Toward multidimensional information: A derivatization-free UHPLC-QqQ MS/MS method for amino acid components of fingerprint.

Abstract

The analysis of fingerprint chemical composition is a meaningful way to excavate the multidimensional information of fingerprint, including the donor profiling information and the age of a fingerprint, which broadens the evidential values of fingerprint, especially for the partial and distorted fingerprint. But the research remains still in the pilot phases or is ongoing. Amino acids are the dominant organic substances in latent sweat fingerprint and influenced by many donor factors. Hence, their content reflects personal information of donors. Forensic science will be revolutionized if suspects can be individualized by their amino acid content. The diverse nature, distinct physicochemical properties, and ultra-micro levels of amino acids present in fingerprints make it hard to detect. A high sensitivity method for detecting and quantifying multiple amino acid components is required.

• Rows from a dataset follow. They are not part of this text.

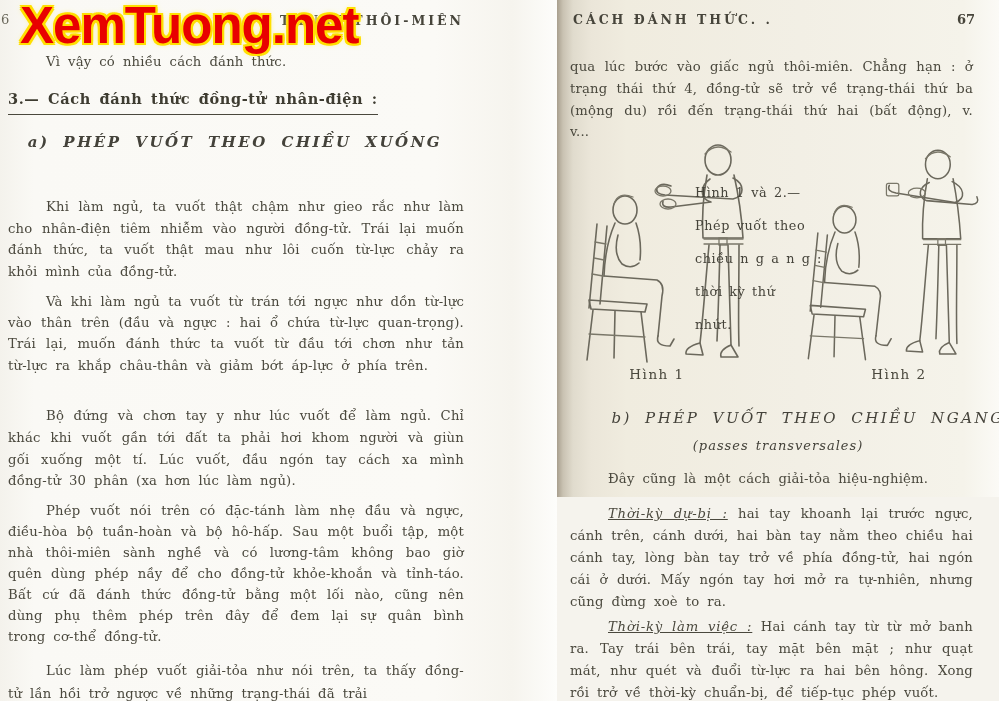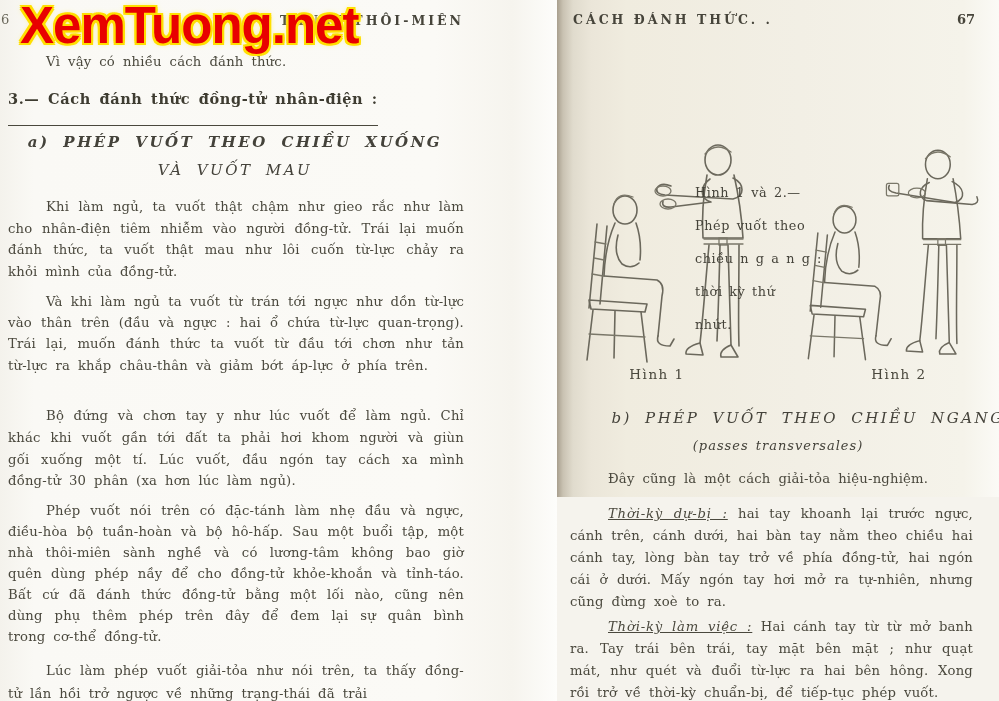--- a/index.html
+++ b/index.html
@@ -109,6 +109,7 @@
     <div class="running-head" style="left:16px;top:12px;">CÁCH ĐÁNH THỨC. .</div>
     <div class="pagenum" style="right:24px;top:12px;margin-left:36px;">67</div>
 
+    <div class="body-par" style="left:13px;top:56px;width:403px;line-height:21.8px;">qua lúc bước vào giấc ngủ thôi-miên. Chẳng hạn : ở trạng thái thứ 4, đồng-tử sẽ trở về trạng-thái thứ ba (mộng du) rồi đến trạng-thái thứ hai (bất động), v. v...</div>
 
     <svg class="fig-svg" style="left:16px;top:138px;" width="210" height="230" viewBox="0 0 210 230">
 

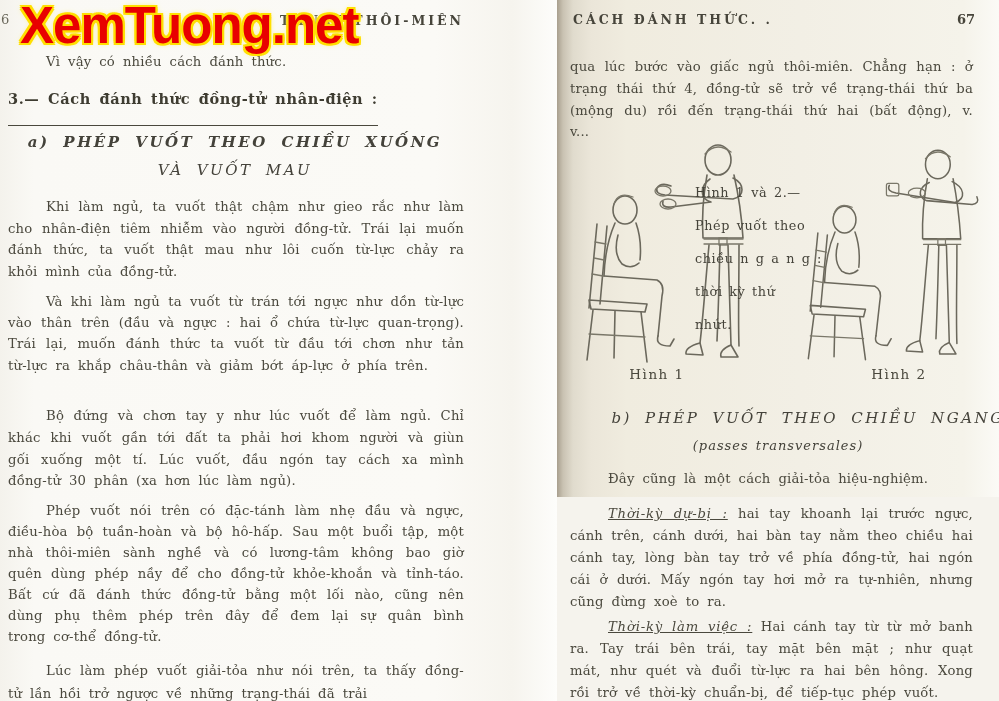--- a/index.html
+++ b/index.html
@@ -54,7 +54,7 @@
     position:absolute;font-size:14.5px;font-weight:bold;color:#3e3c31;
     letter-spacing:.6px;word-spacing:3px;white-space:nowrap;
   }
-  .sec-heading .u{border-bottom:1.6px solid #4a483d;padding-bottom:18px;}
+  .sec-heading .u{border-bottom:1.6px solid #4a483d;padding-bottom:7px;}
   .sub-heading{
     position:absolute;font-style:italic;font-size:15px;color:#44423a;
     letter-spacing:2.5px;word-spacing:6px;text-align:center;white-space:nowrap;

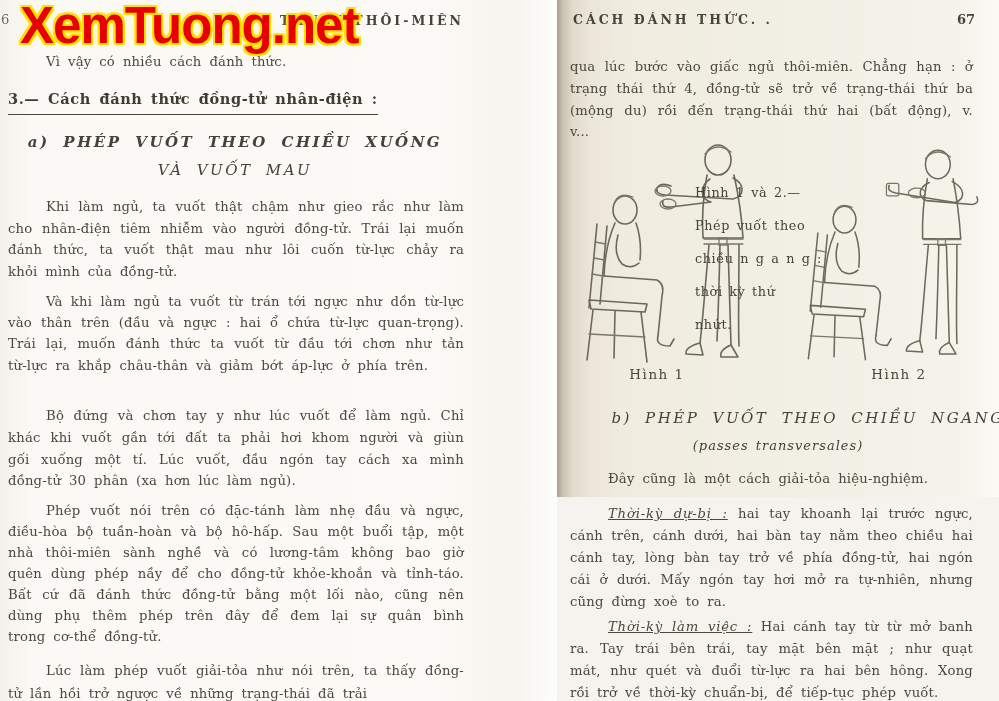--- a/index.html
+++ b/index.html
@@ -92,7 +92,6 @@
     </div>
 
     <div class="sub-heading" style="left:0;top:133px;width:470px;font-weight:bold;">a) PHÉP VUỐT THEO CHIỀU XUỐNG</div>
-    <div class="sub-heading" style="left:0;top:161px;width:470px;">VÀ VUỐT MAU</div>
 
     <div class="body-par indent" style="left:8px;top:291px;width:456px;line-height:21.2px;">Và khi làm ngủ ta vuốt từ trán tới ngực như dồn từ-lực vào thân trên (đầu và ngực : hai ổ chứa từ-lực quan-trọng). Trái lại, muốn đánh thức ta vuốt từ đầu tới chơn như tản từ-lực ra khắp châu-thân và giảm bớt áp-lực ở phía trên.</div>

UHPLC-QqQ MS/MS offers high sensitivity, high separation, simultaneous multicomponents detection, and no derivatization, making it an ideal method for detecting and analyzing amino acids in fingerprints. Therefore, in this study, we propose and validate an efficient UHPLC-QqQ MS/MS method for the extraction and analysis of 13 amino acids from fingerprint. We compared the results of amino acids of 10 different substrates and found that the inherent amino acids in most porous substrates would have been extracted along with the fingerprint amino acids, making them unsuitable for quantitative amino acid analysis. Instead, plastic sheets are ideal substrates for laboratory studies. Then, extensive experiments were conducted among 30 donors for multidimensional information analysis. The type of samples analyzed were eccrine-rich fingerprints. A Binary Logistic Regression (BLR) model was developed, and the female and male donors were successfully differentiated by amino acids in fingerprints. Two other mathematical models were also developed to verify the accuracy, and all three different mathematical models were able to identify donors of different genders with over 90% accuracy. This demonstrates that amino acids have the potential to provide more information for donors as metabolic markers. In the future, we will conduct a series of experiments to analyze more multidimensional information for individual identification by amino acid content in the fingerprint.